Time to cut costs

How to Become a Better Negotiator

By Andrew Jensen, Business Advisor

Effective negotiating skills are a necessity for all high-ranking employees and business owners. Whereas talks carried out by poor negotiators could be detrimental to your company, successful negotiations often boast win-win outcomes that improve both companies’ well-being. Below you will find some of the top tips for general business negotiating skills:

Do your research.

You’ll likely be very busy in the time leading up to an actual negotiating session, but it’s extremely important that you make time to do your homework beforehand. There are a number of things you should research. First, research your competitors. If the business represented at the seat across from you at the negotiating table is considering doing business with one of your competitors, then it’s important that you give them a reason not to. If you can’t tell them why they should be negotiating with you rather than with your competitor, then perhaps they should turn to your competitor.

Secondly, research the party with whom you’re negotiating. This allows you to focus your strategy on what’s important to them, which puts you in an advantageous position in terms of getting what you want out of the deal.

Finally, it’s helpful to be knowledgeable in a general sense about the subject matter relevant to your negotiations. If you’re negotiating the sale of a pharmaceutical company, for example, know as much as you can about how the pharmaceutical industry has been affected by the economy, health insurance regulations, etc. Research indicates that if you appear authoritative on a subject (which is nearly impossible if you haven’t done your research), other parties are innately inclined to follow your lead. This trend is based in human beings’ subconscious desire to not appear unreasonable (because who wouldn’t follow the lead of an expert?), so use it to your advantage when negotiating.

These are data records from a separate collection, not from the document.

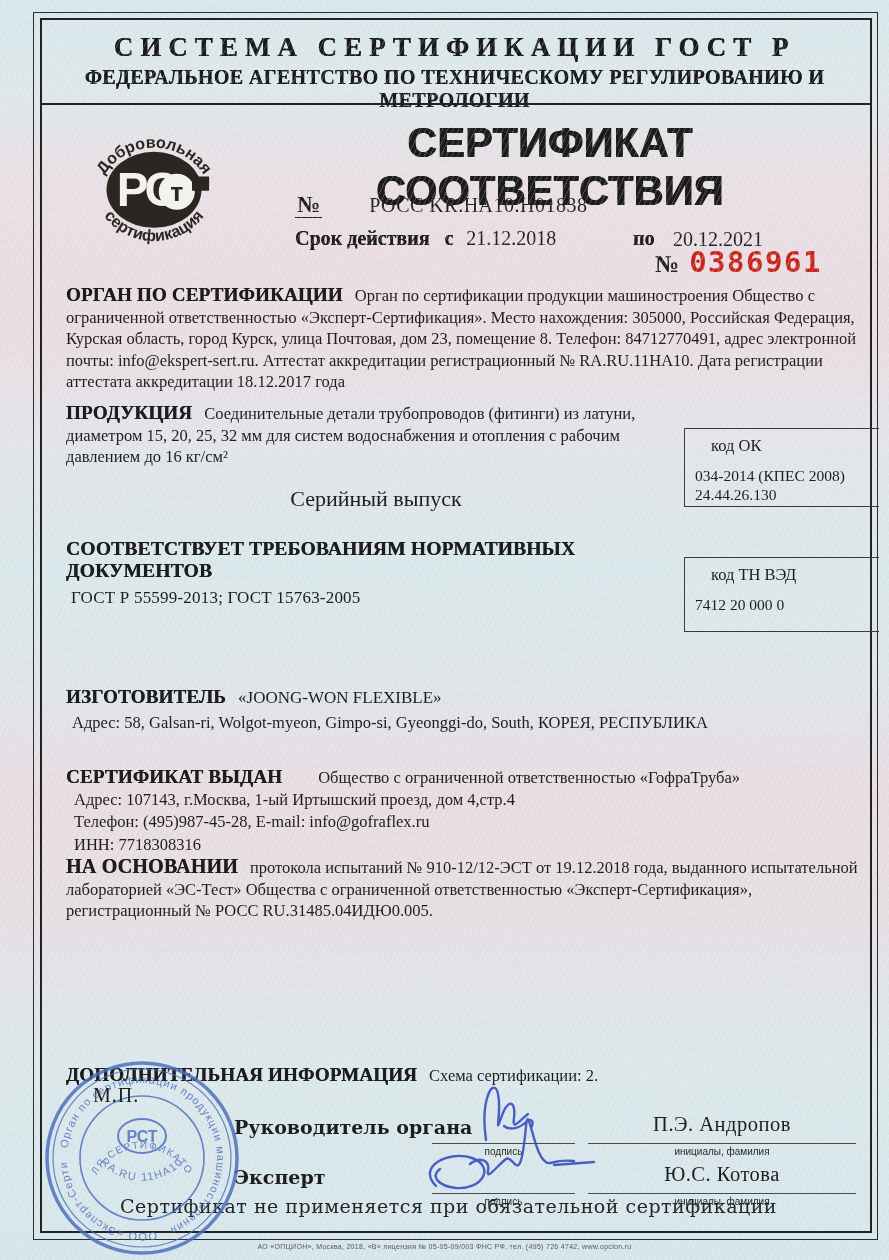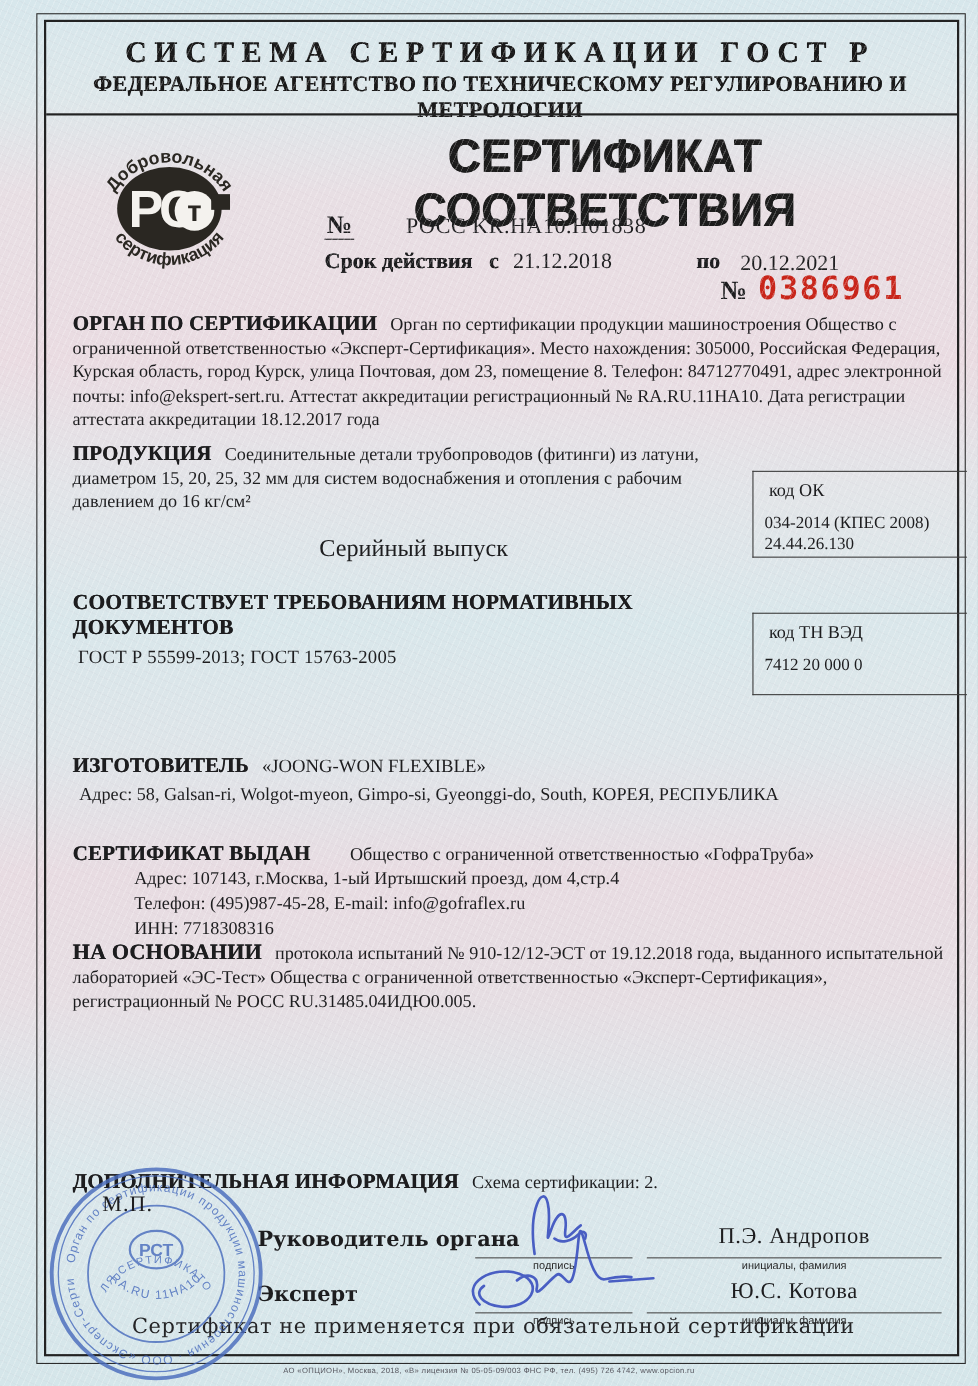--- a/index.html
+++ b/index.html
@@ -70,7 +70,7 @@
   .prod-serial{font-size:22px;margin-top:18px;text-align:center;}
   .codebox{position:absolute;left:684px;width:176px;border:1px solid #3c3c3c;border-right:none;
     padding:7px 8px 8px 10px;z-index:2;background:rgba(255,255,255,0.04);}
-  .codebox .cb-lbl{font-size:16.5px;margin:0 0 10px 4px;}
+  .codebox .cb-lbl{font-size:16.5px;margin:0 0 10px 16px;}
   .codebox .cb-line{font-size:15.5px;line-height:19px;}
   .box-ok{top:428px;height:62px;}
   .box-tn{top:557px;height:58px;}

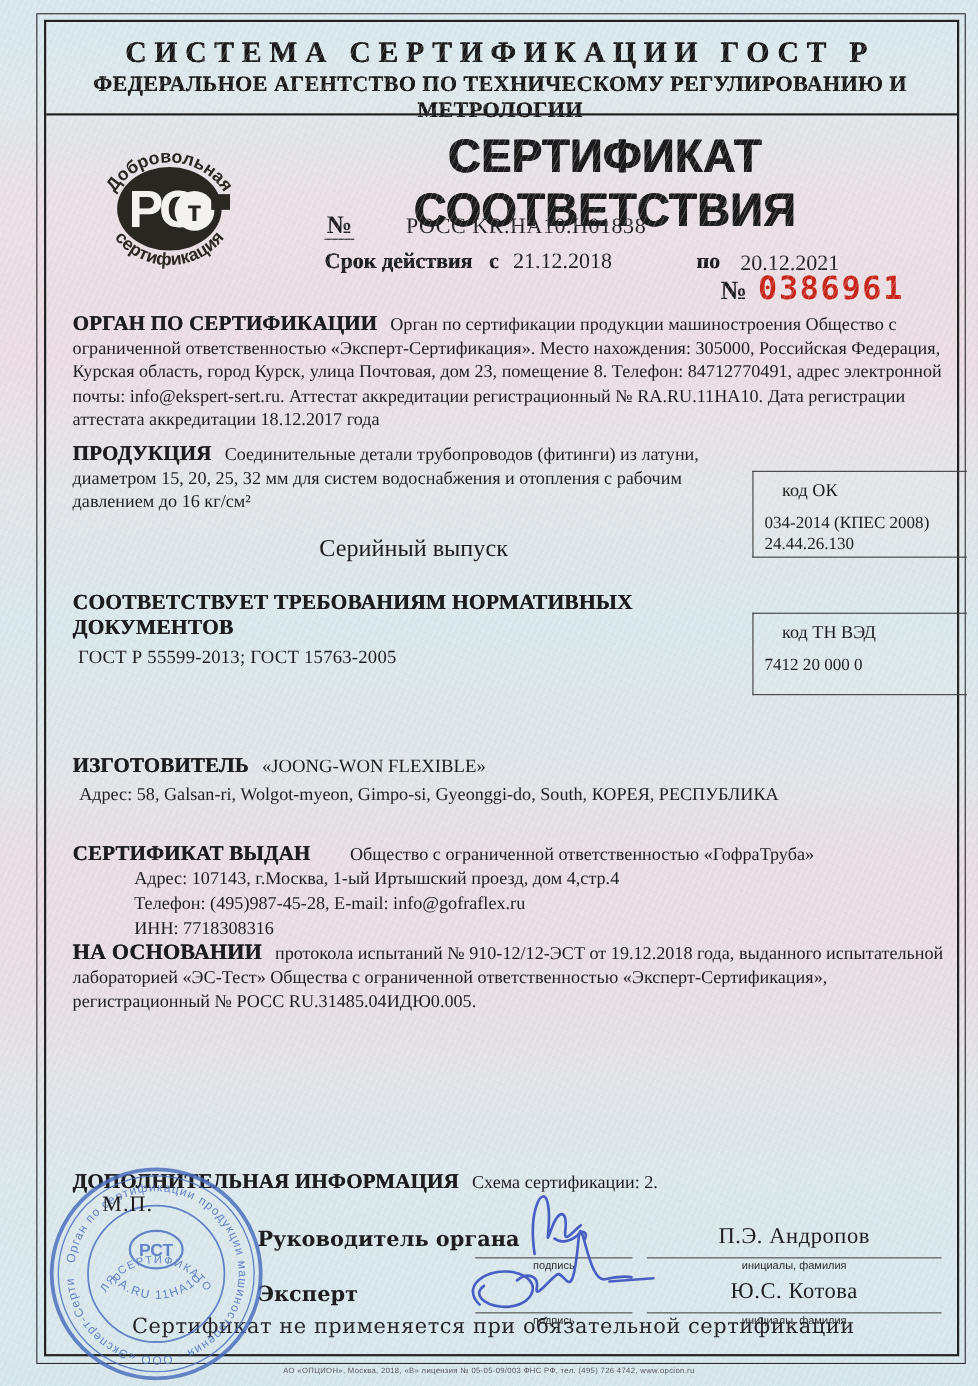--- a/index.html
+++ b/index.html
@@ -84,7 +84,7 @@
   .manuf-addr{font-size:16.5px;margin-top:4px;padding-left:6px;}
 
   .issued{left:66px;top:766px;width:794px;}
-  .issued .iss-line{font-size:16.5px;line-height:22.5px;padding-left:8px;margin-left:48px;}
+  .issued .iss-line{font-size:16.5px;line-height:22.5px;padding-left:8px;}
   .issued .iss-name{font-size:16.5px;margin-left:24px;}
 
   .basis{left:66px;top:856px;width:808px;}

Don’t offer any “in betweens.”

In negotiations, as with any delicate conversation, you’ll need to choose your words very carefully. The word “between,” for example, should be avoided as much as possible. The common temptation during negotiations is to offer a range of values to prove that you are, in fact, open to negotiating and to show that you are reasonable and fair. However, doing this can actually cause you to make concessions unknowingly. For example, if you start off by offering to sell the other party a product shipment for “between $40,000 and $50,000,” they are obviously going to gravitate towards the lower figure, and understandably so. If you make the low end of the spectrum known from the outset, then you are effectively eliminating the upper spectrum from the realm of possibility. The other party is going to latch onto the lower figure and use that as their negotiating point, and while this is still “on your terms,” as the lower number is technically one that you yourself provided, shrewd negotiators can often talk you down even further, to a figure with which you’re far less comfortable. If you start with a “between,” you’re starting with a concession.

Don’t forget the basics.

Never become so wrapped up in your expectations that you fail to do any actual negotiating. The very fact that you’re sitting at a negotiating table means that you and the other party are both willing to make some concessions in order to establish a productive agreement, so being stubborn on those points that really aren’t that important probably won’t be very beneficial. Recognize that one of the most fundamental principles of negotiating is that both parties will always ask for more than they actually expect to receive. This enables both parties to make concessions and still finish on satisfactory terms, having entered into the situation understanding that they probably wouldn’t get most of what they asked for. The trick to negotiating is to take what the other party has requested and learn to accurately estimate what from that list they actually expect to receive. Over time, you’ll learn to recognize what points are “filler” (requests that have been made mostly so that they can be cut later in the name of compromise) and what points are actually important to the other party. This enables you to eliminate the unimportant points from their demands while still leaving them with enough that they’re satisfied with the deal.

Successful negotiating is a complicated process, and it will take time and practice for you to become a skilled negotiator. However, by internalizing these tips, while still recognizing that every negotiation must be treated as a unique situation, you’ll be in a better position to help your company secure a mutually beneficial deal.